Recorded information —
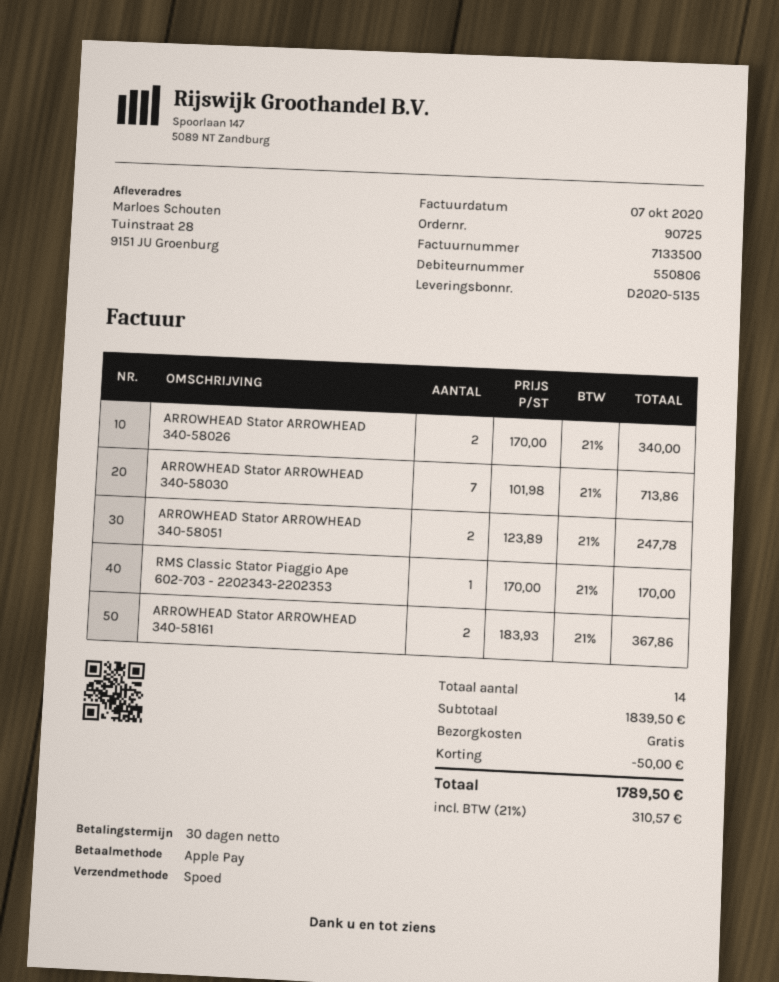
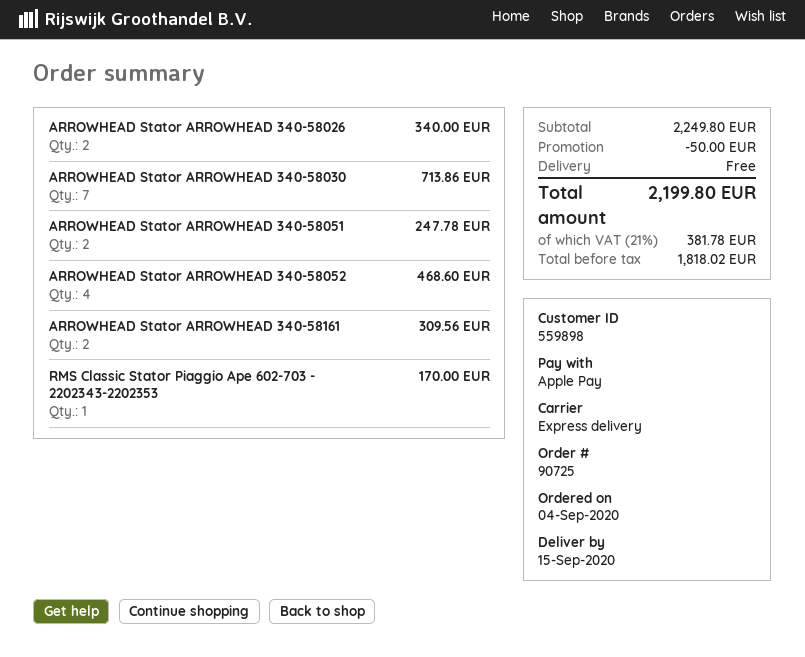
customer number: 550806 -> 559898
ARROWHEAD Stator ARROWHEAD 340-58161: 2 for 367.86 -> 2 for 309.56
ARROWHEAD Stator ARROWHEAD 340-58052: none -> 4 for 468.60
subtotal: 1839.50 -> 2249.80
tax: 21% = 310.57 -> 21% = 381.78
total: 1789.50 -> 2199.80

The task — Your answer should be the lines of the records that include the word "ARROWHEAD".

Response below —
ARROWHEAD Stator ARROWHEAD 340-58161: 2 for 367.86 -> 2 for 309.56
ARROWHEAD Stator ARROWHEAD 340-58052: none -> 4 for 468.60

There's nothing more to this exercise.